AWS Big Data Blog
Create a most-recent view of your data lake using Amazon Redshift Serverless
Building a robust data lake is very beneficial because it enables organizations have a holistic view of their business and empowers data-driven decisions. The curated layer of a data lake is able to hydrate multiple homogeneous data products, unlocking limitless capabilities to address current and future requirements. However, some concepts of how data lakes work feel counter-intuitive for professionals with a traditional database background.
Data lakes are by design append-only, meaning that the new records with an existing primary key don’t update the existing values out-of-the box; instead the new values are appended, resulting in having multiple occurrences of the same primary key in the data lake. Furthermore, special care needs to be taken to handle row deletions, and even if there is a way to identify deleted primary keys, it’s not straightforward to incorporate them to the data lake.
Traditionally, processing between the different layers of data lakes is performed using distributed processing engines such as Apache Spark that can be deployed in a managed or serverless way using services such as Amazon EMR or AWS Glue. Spark has recently introduced frameworks that give data lakes a flavor of ACID properties, such as Apache Hudi, Apache Iceberg, and Delta Lake. However, if you’re coming from a database background, there is a significant learning curve to adopt these technologies that involves understanding the concepts, moving away from SQL to a more general-purpose language, and adopting a specific ACID framework and its complexities.
In this post, we discuss how to implement a data lake that supports updates and deletions of individual rows using the Amazon Redshift ANSI SQL compliant syntax as our main processing language. We also take advantage of its serverless offering to address scenarios where consumption patterns don’t justify creating a managed Amazon Redshift cluster, which makes our solution cost-efficient. We use Python to interact with the AWS API, but you can also use any other AWS SDK. Finally, we use AWS Glue auto-generated code to ingest data to Amazon Redshift Serverless and AWS Glue crawlers to create metadata for our datasets.

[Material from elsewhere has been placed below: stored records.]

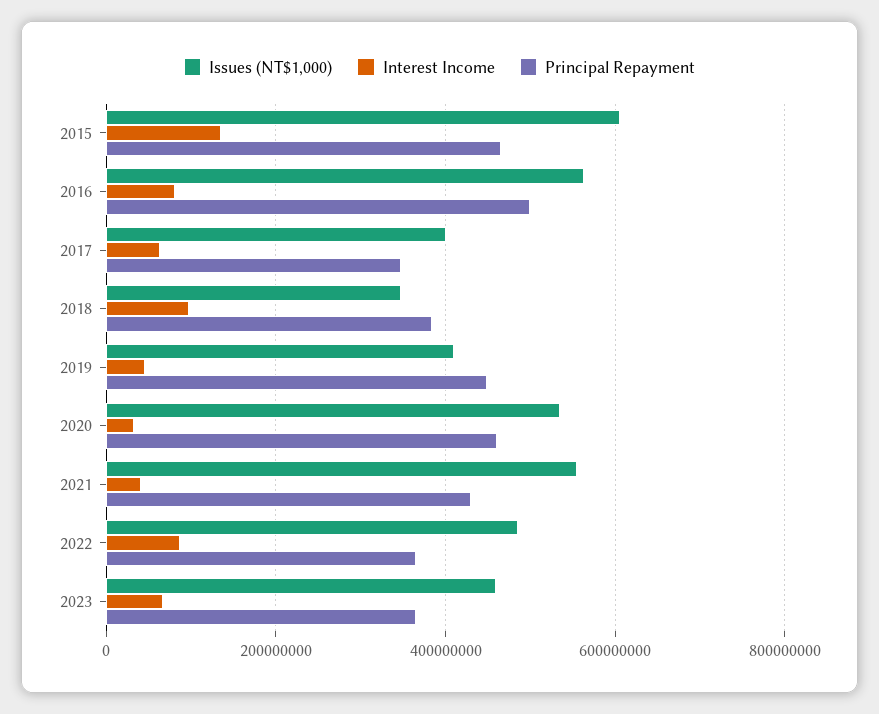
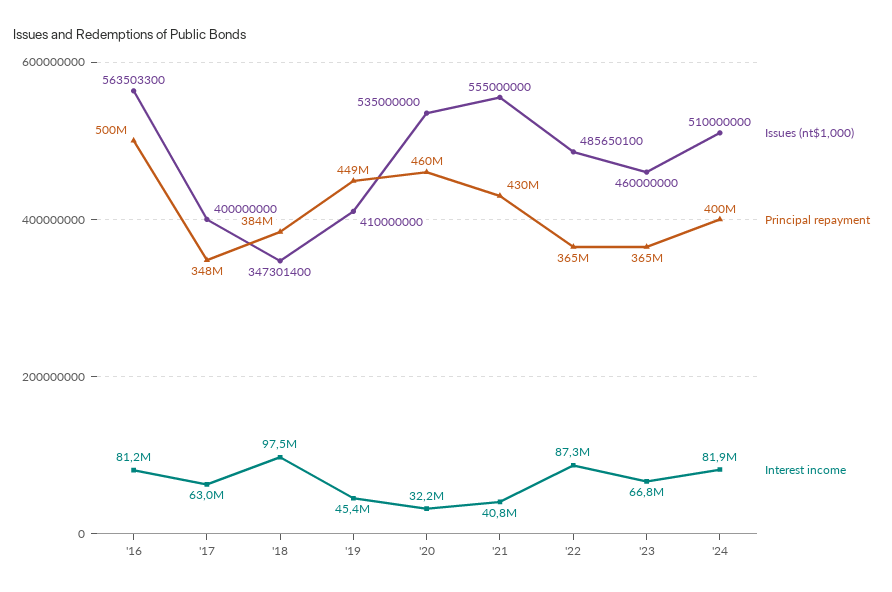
Issues (NT$1,000), 2015: 600000000 -> none
Interest Income, 2015: 140000000 -> none
Principal Repayment, 2015: 460000000 -> none
Issues (NT$1,000), '24: none -> 510000000
Principal Repayment, '24: none -> 400000000
Interest Income, '24: none -> 81900000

Most of the services we use for this post can be treated as placeholders. For instance, we use Amazon DocumentDB (with MongoDB compatibility) as our data source system, because one of the key features of a data lake is that it can support structured and unstructured data. We use AWS Database Migration Service (AWS DMS) to ingest data from Amazon DocumentDB to the data lake on Amazon Simple Storage Service (Amazon S3). The change data capture (CDC) capabilities of AWS Database Migration Service (AWS DMS) enable us to identify both updated and deleted rows that we want to propagate to the data lake. We use an AWS Glue job to load raw data to Redshift Serverless to use job bookmarks, which allows each run of the load job to ingest new data. You could replace the AWS Glue job with Amazon Redshift Spectrum or the Amazon Redshift COPY command if there is a different way to identify newly arrived data.
After new data is ingested to Amazon Redshift, we use it as our extract, transform, and load (ETL) engine. We trigger a stored procedure to curate the new data, upsert it to our existing table, and unload it to the data lake. To handle data deletions, we have created a scalar UDF in AWS Lambda that we can call from Amazon Redshift to delete the S3 partitions that have been affected by the newly ingested dataset before rewriting them with the updated values. The following diagram showcases the architecture of our solution.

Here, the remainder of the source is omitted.